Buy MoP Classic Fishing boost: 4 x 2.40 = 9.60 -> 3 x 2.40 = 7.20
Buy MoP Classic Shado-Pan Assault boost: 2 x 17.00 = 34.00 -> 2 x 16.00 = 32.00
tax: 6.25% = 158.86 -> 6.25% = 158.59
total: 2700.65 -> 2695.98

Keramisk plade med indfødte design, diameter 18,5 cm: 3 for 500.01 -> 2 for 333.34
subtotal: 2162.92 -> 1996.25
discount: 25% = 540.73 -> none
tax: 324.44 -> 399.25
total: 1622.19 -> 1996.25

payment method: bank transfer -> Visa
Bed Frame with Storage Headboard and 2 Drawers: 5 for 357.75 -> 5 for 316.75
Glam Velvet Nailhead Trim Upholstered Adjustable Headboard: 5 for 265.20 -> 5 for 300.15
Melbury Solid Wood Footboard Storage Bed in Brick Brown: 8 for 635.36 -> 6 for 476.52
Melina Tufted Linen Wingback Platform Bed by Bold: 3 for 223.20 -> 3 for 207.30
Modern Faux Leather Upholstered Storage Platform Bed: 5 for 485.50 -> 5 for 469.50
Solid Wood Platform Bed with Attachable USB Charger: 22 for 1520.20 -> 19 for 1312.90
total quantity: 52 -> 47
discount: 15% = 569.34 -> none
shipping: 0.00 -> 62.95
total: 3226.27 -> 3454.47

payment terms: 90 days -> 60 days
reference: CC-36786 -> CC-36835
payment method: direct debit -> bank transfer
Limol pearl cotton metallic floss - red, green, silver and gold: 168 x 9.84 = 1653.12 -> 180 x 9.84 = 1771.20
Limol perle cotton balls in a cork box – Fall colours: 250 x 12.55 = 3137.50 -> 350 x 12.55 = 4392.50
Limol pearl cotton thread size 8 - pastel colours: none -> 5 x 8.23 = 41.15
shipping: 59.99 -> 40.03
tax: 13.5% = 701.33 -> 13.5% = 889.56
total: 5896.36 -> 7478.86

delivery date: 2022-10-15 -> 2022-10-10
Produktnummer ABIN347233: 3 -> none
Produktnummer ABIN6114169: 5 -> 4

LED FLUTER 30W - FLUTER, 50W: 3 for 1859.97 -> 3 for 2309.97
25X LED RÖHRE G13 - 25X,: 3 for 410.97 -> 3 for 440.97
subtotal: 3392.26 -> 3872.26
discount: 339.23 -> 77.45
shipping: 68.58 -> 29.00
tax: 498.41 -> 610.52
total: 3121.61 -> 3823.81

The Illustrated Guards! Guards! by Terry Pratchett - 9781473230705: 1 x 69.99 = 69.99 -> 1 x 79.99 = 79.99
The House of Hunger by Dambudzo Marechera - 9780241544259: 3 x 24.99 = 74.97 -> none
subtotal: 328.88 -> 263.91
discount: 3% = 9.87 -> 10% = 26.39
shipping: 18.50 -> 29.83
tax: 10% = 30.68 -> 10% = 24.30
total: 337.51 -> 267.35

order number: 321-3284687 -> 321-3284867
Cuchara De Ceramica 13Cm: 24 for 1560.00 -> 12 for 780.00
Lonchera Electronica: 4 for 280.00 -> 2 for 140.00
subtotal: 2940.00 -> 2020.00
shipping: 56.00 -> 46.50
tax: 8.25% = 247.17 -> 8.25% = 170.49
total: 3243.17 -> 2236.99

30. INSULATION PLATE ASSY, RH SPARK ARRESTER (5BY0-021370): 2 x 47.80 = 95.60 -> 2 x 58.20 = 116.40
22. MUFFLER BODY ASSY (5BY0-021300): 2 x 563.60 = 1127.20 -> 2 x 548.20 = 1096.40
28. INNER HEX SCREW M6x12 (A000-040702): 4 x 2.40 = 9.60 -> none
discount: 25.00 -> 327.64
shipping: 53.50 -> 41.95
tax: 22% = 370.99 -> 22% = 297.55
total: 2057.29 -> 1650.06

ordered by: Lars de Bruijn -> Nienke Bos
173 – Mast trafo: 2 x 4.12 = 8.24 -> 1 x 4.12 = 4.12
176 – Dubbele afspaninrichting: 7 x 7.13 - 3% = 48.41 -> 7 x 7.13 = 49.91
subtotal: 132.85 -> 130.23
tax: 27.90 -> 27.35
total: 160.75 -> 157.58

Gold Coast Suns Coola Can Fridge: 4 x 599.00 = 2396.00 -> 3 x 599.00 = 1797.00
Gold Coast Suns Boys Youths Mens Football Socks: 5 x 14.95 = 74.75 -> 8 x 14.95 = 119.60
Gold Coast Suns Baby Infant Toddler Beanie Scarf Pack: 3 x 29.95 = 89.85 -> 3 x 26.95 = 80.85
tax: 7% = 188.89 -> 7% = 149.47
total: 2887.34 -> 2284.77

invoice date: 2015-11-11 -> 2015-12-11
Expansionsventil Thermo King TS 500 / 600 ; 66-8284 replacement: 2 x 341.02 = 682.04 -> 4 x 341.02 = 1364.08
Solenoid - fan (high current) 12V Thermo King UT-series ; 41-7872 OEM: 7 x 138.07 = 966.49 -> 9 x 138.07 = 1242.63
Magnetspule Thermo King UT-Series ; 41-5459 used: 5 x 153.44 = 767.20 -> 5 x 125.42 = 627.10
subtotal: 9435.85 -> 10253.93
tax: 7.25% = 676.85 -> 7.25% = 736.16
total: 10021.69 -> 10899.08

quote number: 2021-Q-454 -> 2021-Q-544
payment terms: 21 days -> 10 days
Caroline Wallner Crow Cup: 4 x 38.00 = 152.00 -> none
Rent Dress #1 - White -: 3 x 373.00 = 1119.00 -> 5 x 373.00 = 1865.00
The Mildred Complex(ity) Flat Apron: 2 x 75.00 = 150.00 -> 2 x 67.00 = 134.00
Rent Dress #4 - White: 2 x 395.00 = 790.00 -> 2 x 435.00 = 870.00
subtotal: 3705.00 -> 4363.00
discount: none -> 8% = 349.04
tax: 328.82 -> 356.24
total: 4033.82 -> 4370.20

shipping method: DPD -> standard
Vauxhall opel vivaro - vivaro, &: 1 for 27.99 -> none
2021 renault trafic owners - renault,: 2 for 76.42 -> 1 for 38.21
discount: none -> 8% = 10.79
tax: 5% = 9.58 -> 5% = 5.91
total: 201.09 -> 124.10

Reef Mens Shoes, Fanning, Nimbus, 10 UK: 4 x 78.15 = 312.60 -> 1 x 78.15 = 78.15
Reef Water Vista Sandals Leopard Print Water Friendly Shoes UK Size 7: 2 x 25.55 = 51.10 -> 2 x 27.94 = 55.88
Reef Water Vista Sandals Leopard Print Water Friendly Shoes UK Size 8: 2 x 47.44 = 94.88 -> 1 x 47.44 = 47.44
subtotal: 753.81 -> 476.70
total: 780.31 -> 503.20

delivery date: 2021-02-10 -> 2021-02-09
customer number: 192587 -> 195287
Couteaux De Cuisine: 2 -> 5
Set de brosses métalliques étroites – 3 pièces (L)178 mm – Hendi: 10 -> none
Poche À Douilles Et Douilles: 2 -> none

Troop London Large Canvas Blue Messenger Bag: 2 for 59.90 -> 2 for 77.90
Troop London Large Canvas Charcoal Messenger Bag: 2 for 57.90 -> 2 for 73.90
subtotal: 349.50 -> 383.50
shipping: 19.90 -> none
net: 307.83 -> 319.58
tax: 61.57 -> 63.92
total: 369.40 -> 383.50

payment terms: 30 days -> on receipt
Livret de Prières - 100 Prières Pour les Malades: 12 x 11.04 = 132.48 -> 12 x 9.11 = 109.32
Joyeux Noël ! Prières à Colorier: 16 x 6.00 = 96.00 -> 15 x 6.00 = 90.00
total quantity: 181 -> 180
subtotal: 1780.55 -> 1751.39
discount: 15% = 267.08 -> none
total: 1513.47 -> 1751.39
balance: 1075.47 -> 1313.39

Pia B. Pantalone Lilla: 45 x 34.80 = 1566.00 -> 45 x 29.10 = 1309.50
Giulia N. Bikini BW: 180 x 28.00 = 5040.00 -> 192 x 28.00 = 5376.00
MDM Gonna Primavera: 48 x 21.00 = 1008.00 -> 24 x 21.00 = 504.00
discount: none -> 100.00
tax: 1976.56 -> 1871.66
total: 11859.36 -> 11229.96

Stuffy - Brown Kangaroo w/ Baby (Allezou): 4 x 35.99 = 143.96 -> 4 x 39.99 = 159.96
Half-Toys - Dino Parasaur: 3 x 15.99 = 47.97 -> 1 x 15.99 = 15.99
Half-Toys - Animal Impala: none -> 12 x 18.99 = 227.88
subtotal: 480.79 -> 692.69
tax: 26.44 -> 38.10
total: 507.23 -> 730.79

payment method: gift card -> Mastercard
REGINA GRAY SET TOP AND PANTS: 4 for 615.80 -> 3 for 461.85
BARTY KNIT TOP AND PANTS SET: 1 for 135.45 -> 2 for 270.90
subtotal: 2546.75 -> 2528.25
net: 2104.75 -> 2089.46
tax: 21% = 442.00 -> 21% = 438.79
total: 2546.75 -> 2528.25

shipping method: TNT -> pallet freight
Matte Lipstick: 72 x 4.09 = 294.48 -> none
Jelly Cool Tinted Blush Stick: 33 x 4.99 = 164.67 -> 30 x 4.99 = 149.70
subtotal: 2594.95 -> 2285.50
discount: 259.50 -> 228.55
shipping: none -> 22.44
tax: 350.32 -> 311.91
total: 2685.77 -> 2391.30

## Exercise prompt
Quote the data above from the line containing "subtotal: 3392.26 -> 3872.26" to the line containing "discount: 3% = 9.87 -> 10% = 26.39", inclusive, and stop.

## Response to this task
subtotal: 3392.26 -> 3872.26
discount: 339.23 -> 77.45
shipping: 68.58 -> 29.00
tax: 498.41 -> 610.52
total: 3121.61 -> 3823.81

The Illustrated Guards! Guards! by Terry Pratchett - 9781473230705: 1 x 69.99 = 69.99 -> 1 x 79.99 = 79.99
The House of Hunger by Dambudzo Marechera - 9780241544259: 3 x 24.99 = 74.97 -> none
subtotal: 328.88 -> 263.91
discount: 3% = 9.87 -> 10% = 26.39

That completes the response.